Saint Columban College is a private, Catholic, coeducational basic and higher education institution run by the Roman Catholic Diocese of Pagadian in Pagadian City, Zamboanga del Sur, Philippines. Founded in 1957 as Saint Columban School, it is the largest among the Diocesan Schools of Pagadian. Columban offers primary, secondary and tertiary education. The Accountancy and Information Technology programs are distinguished as a Center for Excellence and Center for Excellence and Development, respectively.

History

Saint Columban School
Saint Columban College was founded as Saint Columban School in 1957 by Fr. Sean Nolan of the Missionary Society of St. Columban with Sisters Teresita del Niño Jesus Reyes, Isabel of the Angels Narciso, Marie Odille Cayetano, and Anne Bacomo of the Sisters of Saint Paul de Chartres. Under the leadership of Fr. Patrick Campion, S.S.C., Saint Columban School went "full operation" offering only secondary education.

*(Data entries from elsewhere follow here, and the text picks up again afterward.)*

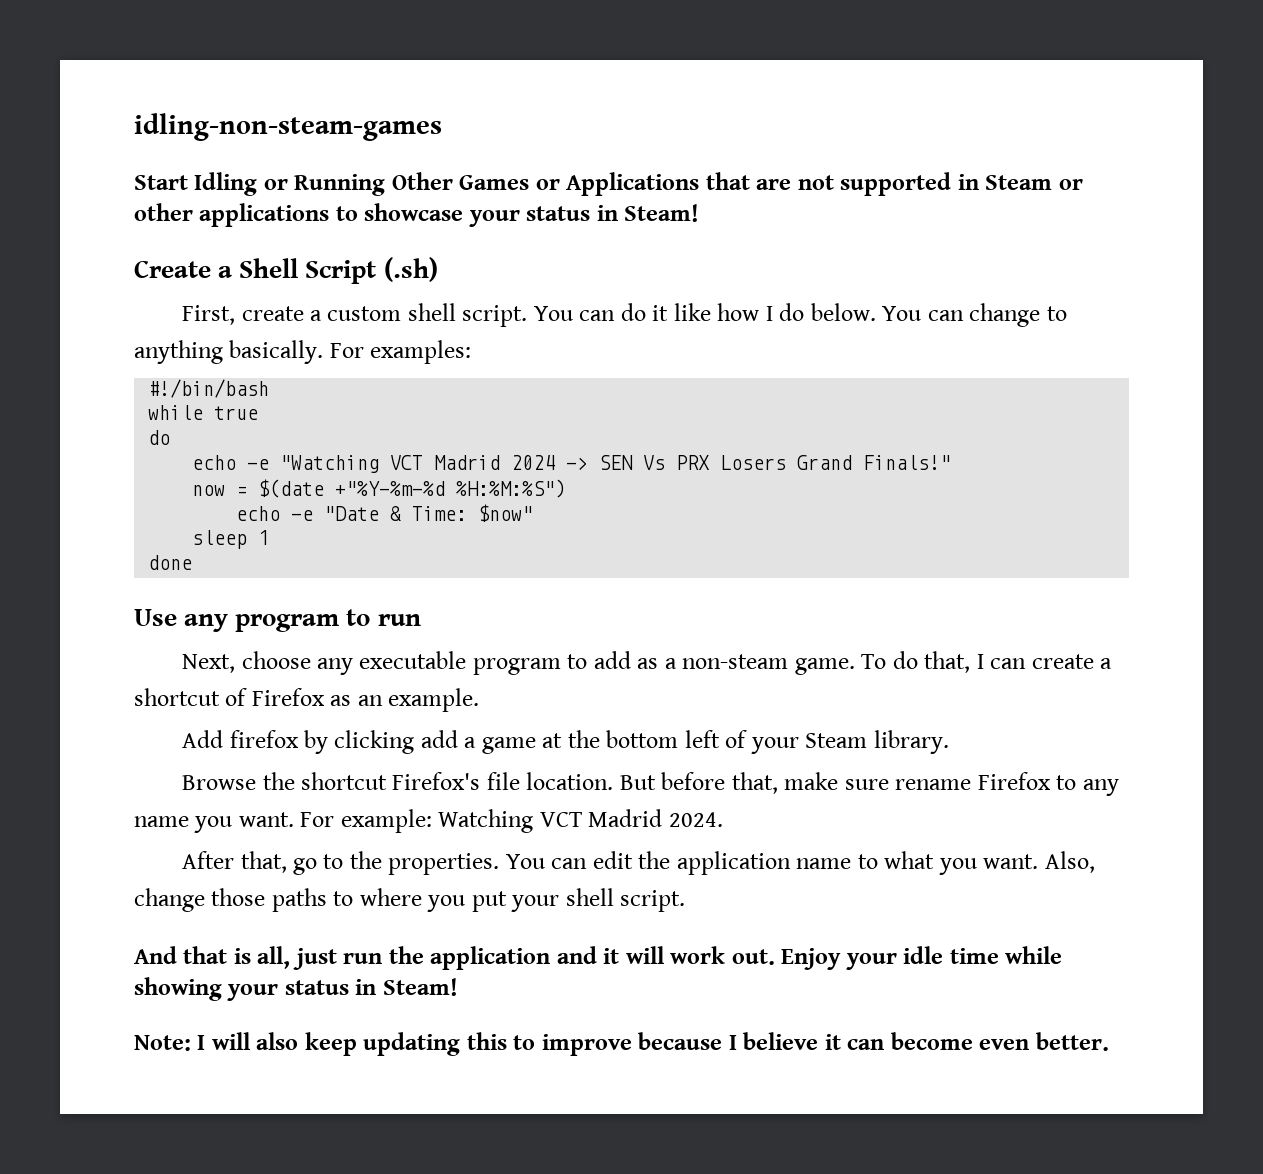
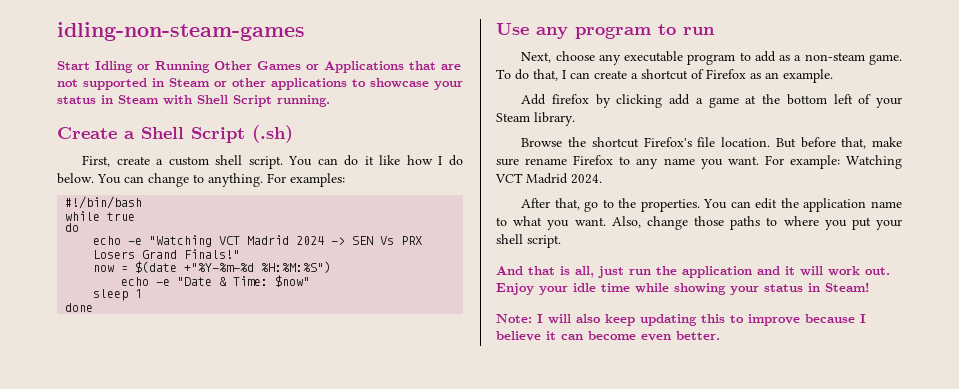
- Start Idling or Running Other Games or Applications that are not supported in Steam or other applications to showcase your status in Steam!
+ Start Idling or Running Other Games or Applications that are not supported in Steam or other applications to showcase your status in Steam with Shell Script running.
- You can change to anything basically.
+ You can change to anything.

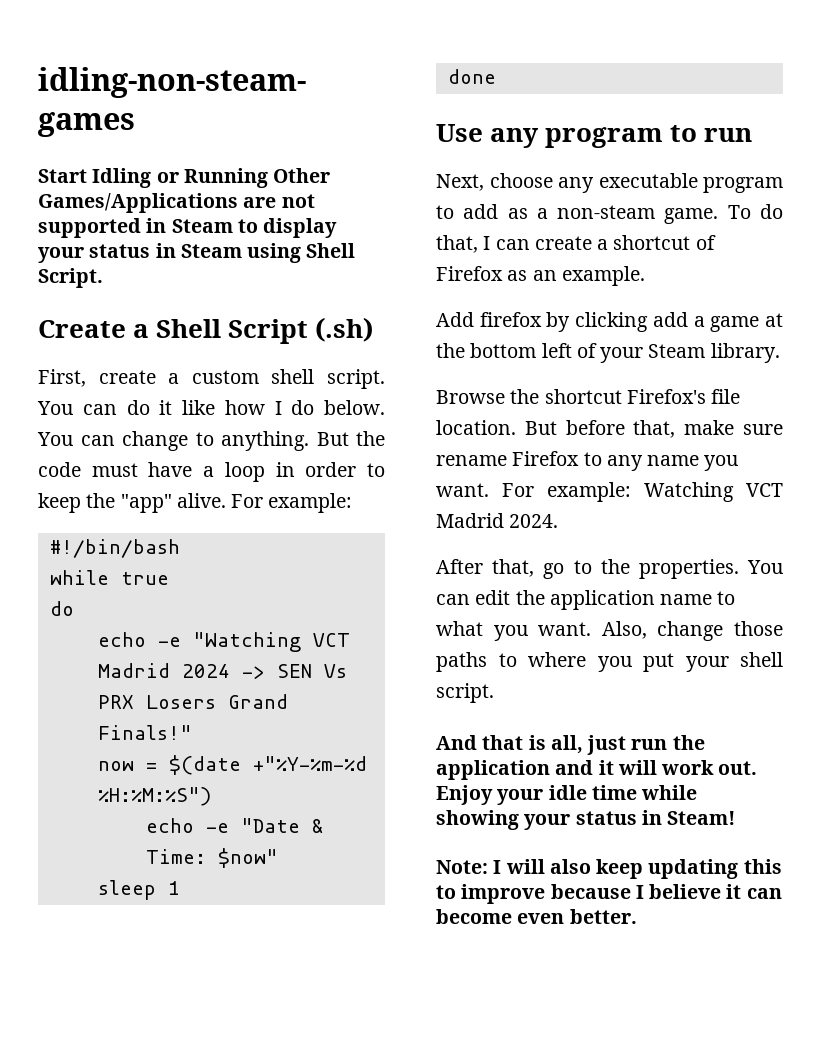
- Start Idling or Running Other Games or Applications that are not supported in Steam or other applications to showcase your status in Steam with Shell Script running.
+ Start Idling or Running Other Games/Applications are not supported in Steam to display your status in Steam using Shell Script.
- For examples:
+ But the code must have a loop in order to keep the "app" alive. For example:

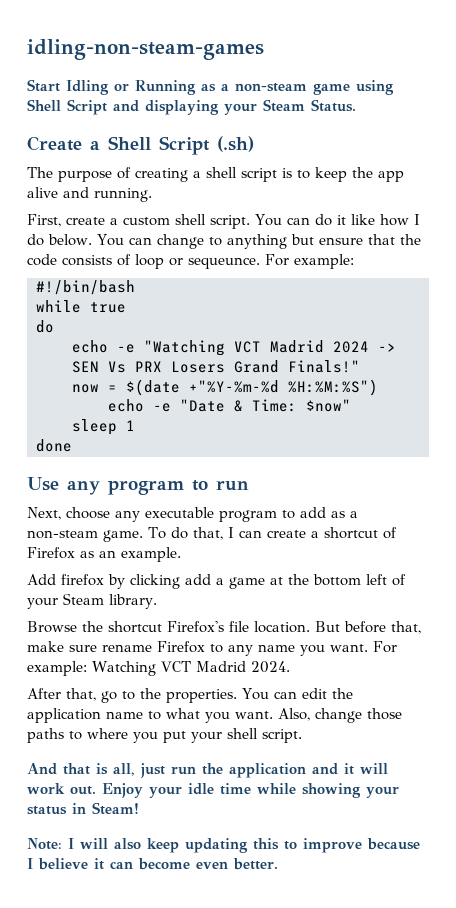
- Start Idling or Running Other Games/Applications are not supported in Steam to display your status in Steam using Shell Script.
+ Start Idling or Running as a non-steam game using Shell Script and displaying your Steam Status.
+ The purpose of creating a shell script is to keep the app alive and running.
- You can change to anything. But the code must have a loop in order to keep the "app" alive.
+ You can change to anything but ensure that the code consists of loop or sequeunce.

In 1963, Columban started offering undergraduate programs in Liberal Arts, Education, Secretarial, and Commerce. To accommodate the new college students, a new three-story building was built on the main campus.

In 1965, Columban opened the elementary school under Sister Eugenie de Marie, SPC, as principal.

Saint Columbans College

Saint Columbans School grew into a college and in 1967 it was renamed Saint Columban College. By 1970, the college programs were transferred to the present college campus in Cerilles-Sagun Streets.

In 1978, the Roman Catholic Diocese of Pagadian took over the administration and control of the college from the Missionary Society of St. Columban through Bishop Jesus B. Tuquib. Tuquib became chairman of the Board Trustees. Fr. Jose Maria Luengo was subsequently installed as the first Filipino President of the college. The "SCC Hymn" was later composed by Luengo with Bishop Patricio Getigan and Sister Agnes Lawrence Catalan.

On its 25th Anniversary in 1982, Columban inaugurated a new four-storey building in the college campus which today houses the College of Business Education.

Recent History and Present

The College of Computer Studies opened in 2002. Its Information Technology program is now recognized by the Commission on Higher Education as a Center for Excellence and Development.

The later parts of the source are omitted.